From: Dean Snyder (dean.snyder@jhu.edu)
Date: Thu May 06 2004 - 12:47:02 CDT
Paul James Cowie wrote at 6:44 AM on Thursday, May 6, 2004:
>Somewhat echoing Deborah Anderson's contribution from a few days ago, I
>am categorically against any script unification in this matter and I
>believe that Phoenician script should be encoded separately from square
>Hebrew script - when I have the need to encode both scripts within one
>XML / XHTML document, I want to be sure that both scripts are rendered
>accurately without confusion, and without having to step though a font
>minefield.
Take this sentence - Phoenician BT 'LM, "house of eternity, grave",
occurs (with matres lectionis) in Biblical Hebrew as BYT 'WLM.
Here are the polar choices for XML:
TAGGED (but not encoded)
Phoenician <Phn>BT 'LM</Phn>, "house of eternity , grave", occurs (with
matres lectionis) in Biblical Hebrew as <Heb>BYT 'WLM</Heb>.
ENCODED (but not tagged)
Phoenician BT 'LM, "house of eternity, grave", occurs (with matres
lectionis) in Biblical Hebrew as byt 'wlm.
[using case to simulate the different encodings]
The tagged version is not a "font minefield". On the contrary, it
explicitly provides an international standard mechanism for a level of
specification and refinement not possible via encoding. You can, for
example, do things like: <Phn subscript="Punic" locus="Malta"
font="Maltese Falcon">BT 'LM</Phn>. In fact, this is precisely the sort
of thing for which XML was designed.
The untagged, but differently encoded version, on the other hand, IS a
search and text processing quagmire, especially when confronted by the
possibility of having to deal with multiplied West Semitic encodings,
e.g., for the various Aramaic "scripts" and Samaritan.
Obviously there is a need, in many cases, to maintain the distinction
between the various diascripts; the question is where should that
distinction be introduced - at the encoding level or higher?
The issue is not whether this particular proposal represents Phoenician
"script" adequately, it does; the real issue is whether Phoenician should
be separately encoded at all.
If Hebrew were not already encoded in Unicode, I could foresee two,
possibly tenable, courses of action:
* Unilaterally encode the 22 Old Canaanite letter characters as such, and
additionally encode the various supra-consonantal systems erected on this
script. This would cover practically everything we've been talking about
- Phoenician, Punic, Neo-Punic, Old Hebrew, Moabite, Ammonite, Edomite,
Samaritan, Old Aramaic, Official Aramaic, Square Hebrew. etc.

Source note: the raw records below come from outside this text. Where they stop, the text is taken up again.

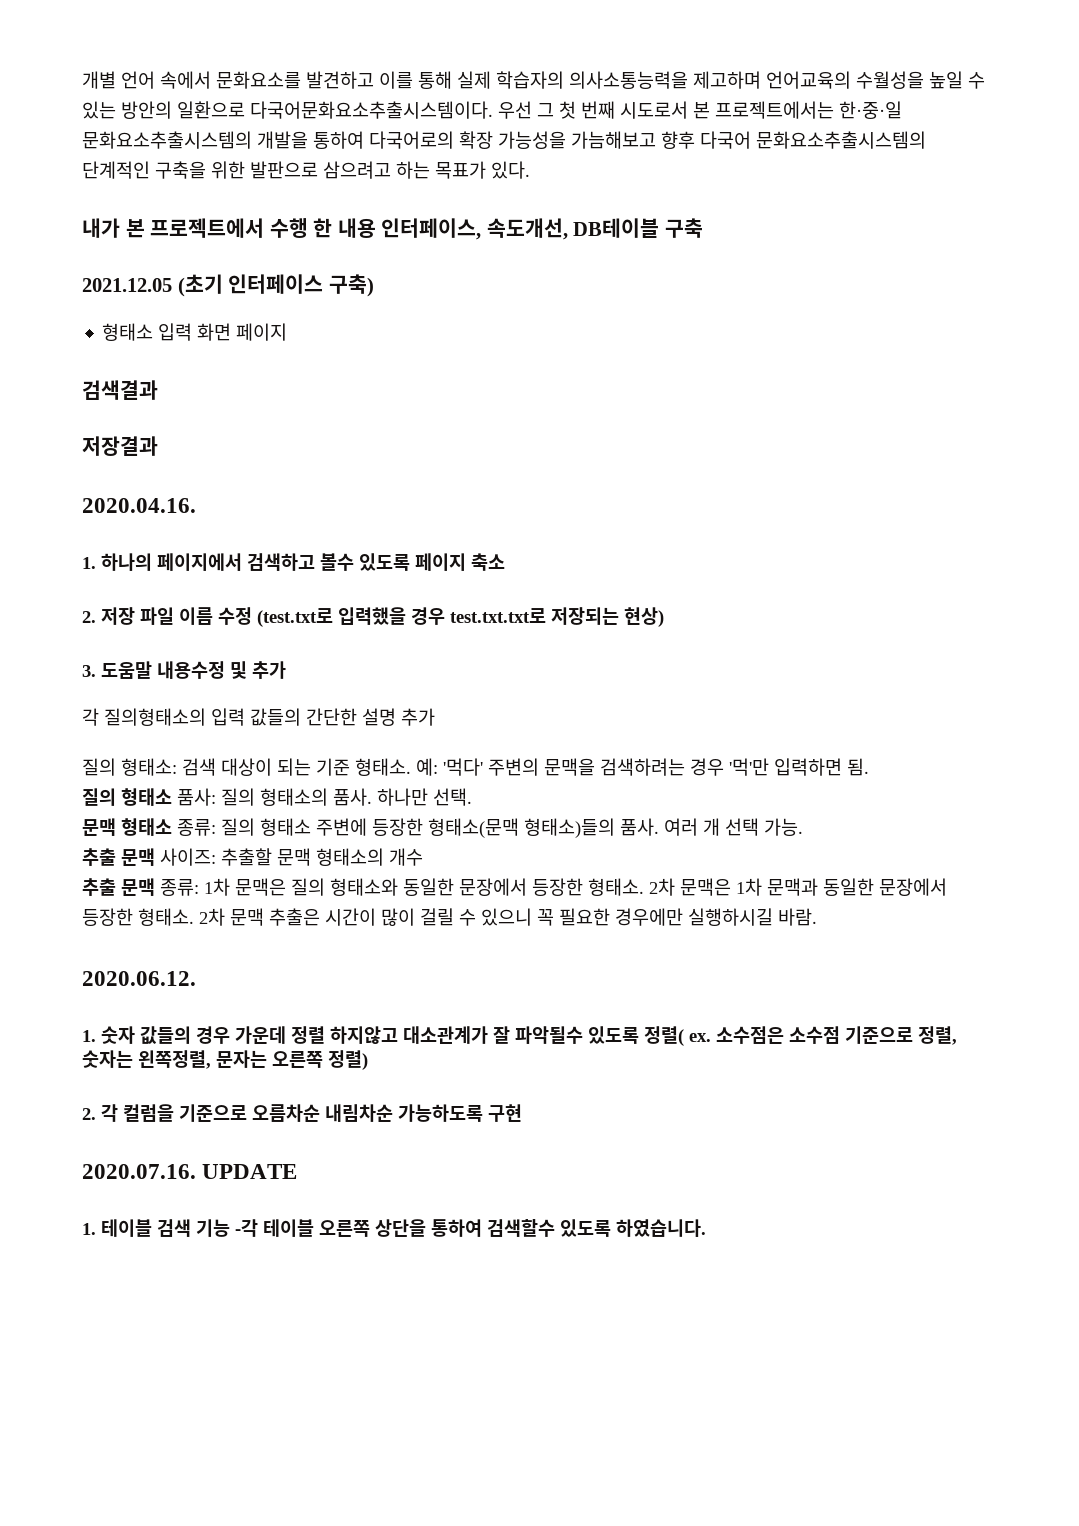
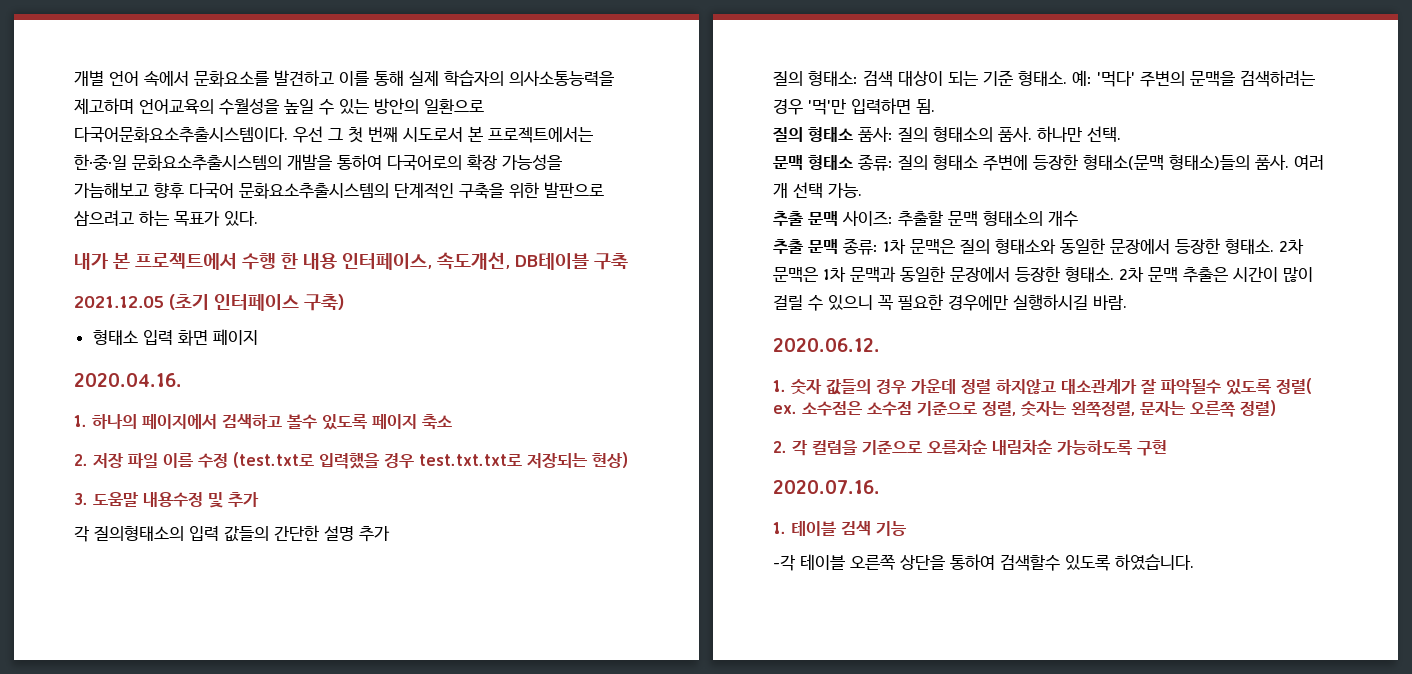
[82,380,158,400] [82,436,158,456] // 검색결과 // 저장결과 -> (258, 337) none
[202,1164,298,1179] UPDATE -> (880, 487) none
(230, 1228) none -> (907, 528) //

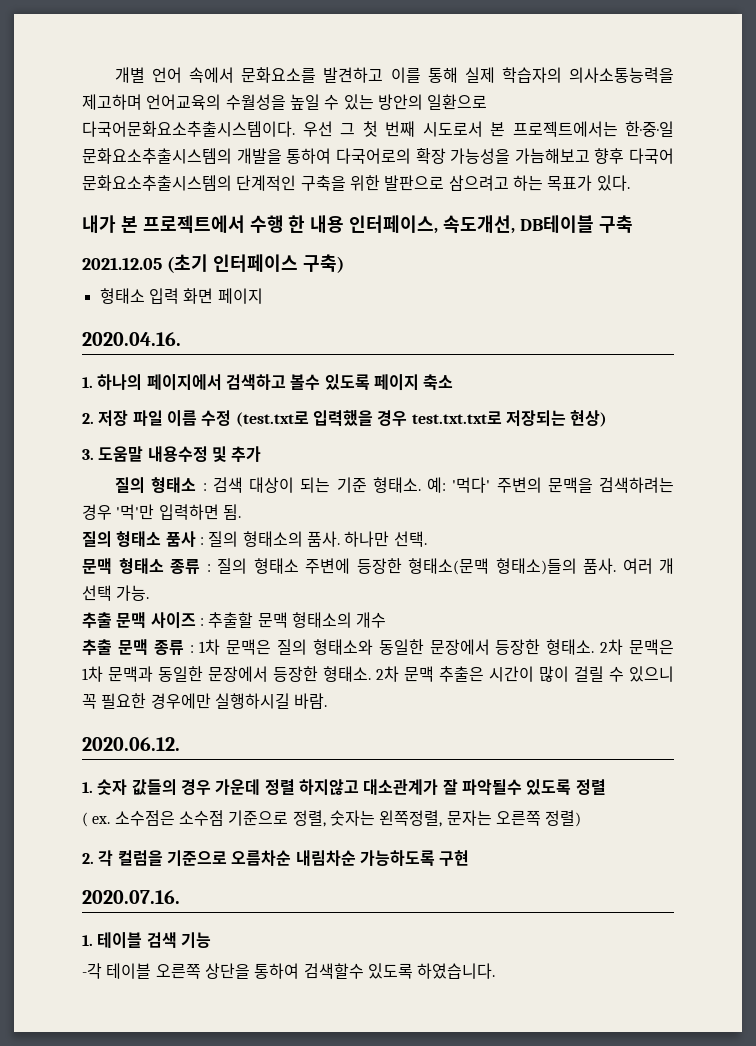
[74,525,390,542] [773,71,858,86] // 각 질의형태소의 입력 값들의 간단한 설명 추가 // 질의 형태소: -> [115,477,207,493] // 질의 형태소 :
[858,126,893,142] 품사: -> [165,531,204,547] 품사 :
[858,154,893,171] 종류: -> [170,559,211,574] 종류 :
[842,210,893,226] 사이즈: -> [150,612,204,629] 사이즈 :
[843,238,878,255] 종류: -> [153,640,194,655] 종류 :
[1276,378,1312,394] 정렬( -> [575,779,606,795] [82,812,88,827] 정렬 // (

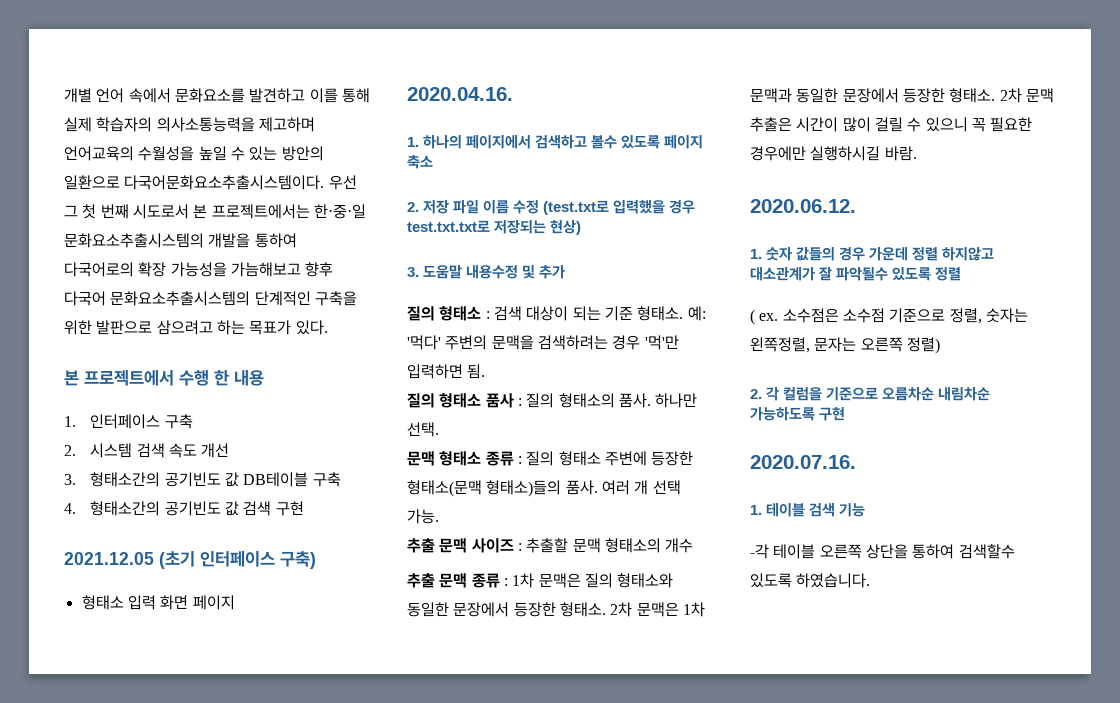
[82,215,116,233] 내가 -> (328, 327) none
[349,215,633,234] 인터페이스, 속도개선, DB테이블 구축 -> [64,414,193,429] [64,443,230,458] [64,472,341,487] [64,501,304,516] // 1. 인터페이스 구축 // 2. 시스템 검색 속도 개선 // 3. 형태소간의 공기빈도 값 DB테이블 구축 // 4. 형태소간의 공기빈도 값 검색 구현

(Essentially, with some name changes, the situation we currently enjoy.)
or
* Separately encode only Old Canaanite and Hebrew/Aramaic, along with its
adjunct systems - deferring judgment on the politically-loaded Samaritan
issue. (Essentially what we would have if only the current proposal were
adopted.)
But, what I'm afraid of with this proposal, as I've stated before, is
that its adoption will set a precedent that will result in a snowballing
of West Semitic encodings, leading to the third scenario, which I find
unacceptable:
* Separately encode Phoenician, Old Hebrew, Samaritan, Archaic Greek, Old
Aramaic, Official Aramaic, Hatran, Nisan, Armazic, Elymaic, Palmyrene,
Mandaic, Jewish Aramaic, Nabataean ...
I actually have not yet made up my mind about the advisability of
encoding Phoenician/Old Canaanite; I continue to weigh the input we've
been getting here. But I am tending to think that the tradeoffs are in
favor of not separately encoding multiple West Semitic diascripts. The
only benefit to encoding I see is the enabling of rendering changes (aka,
font changes) in plain text. But weighed against the complexity
introduced for searching and other text processing, that benefit seems
small indeed, especially when we realize that the discipline has, in
large part, worked with unified texts for centuries.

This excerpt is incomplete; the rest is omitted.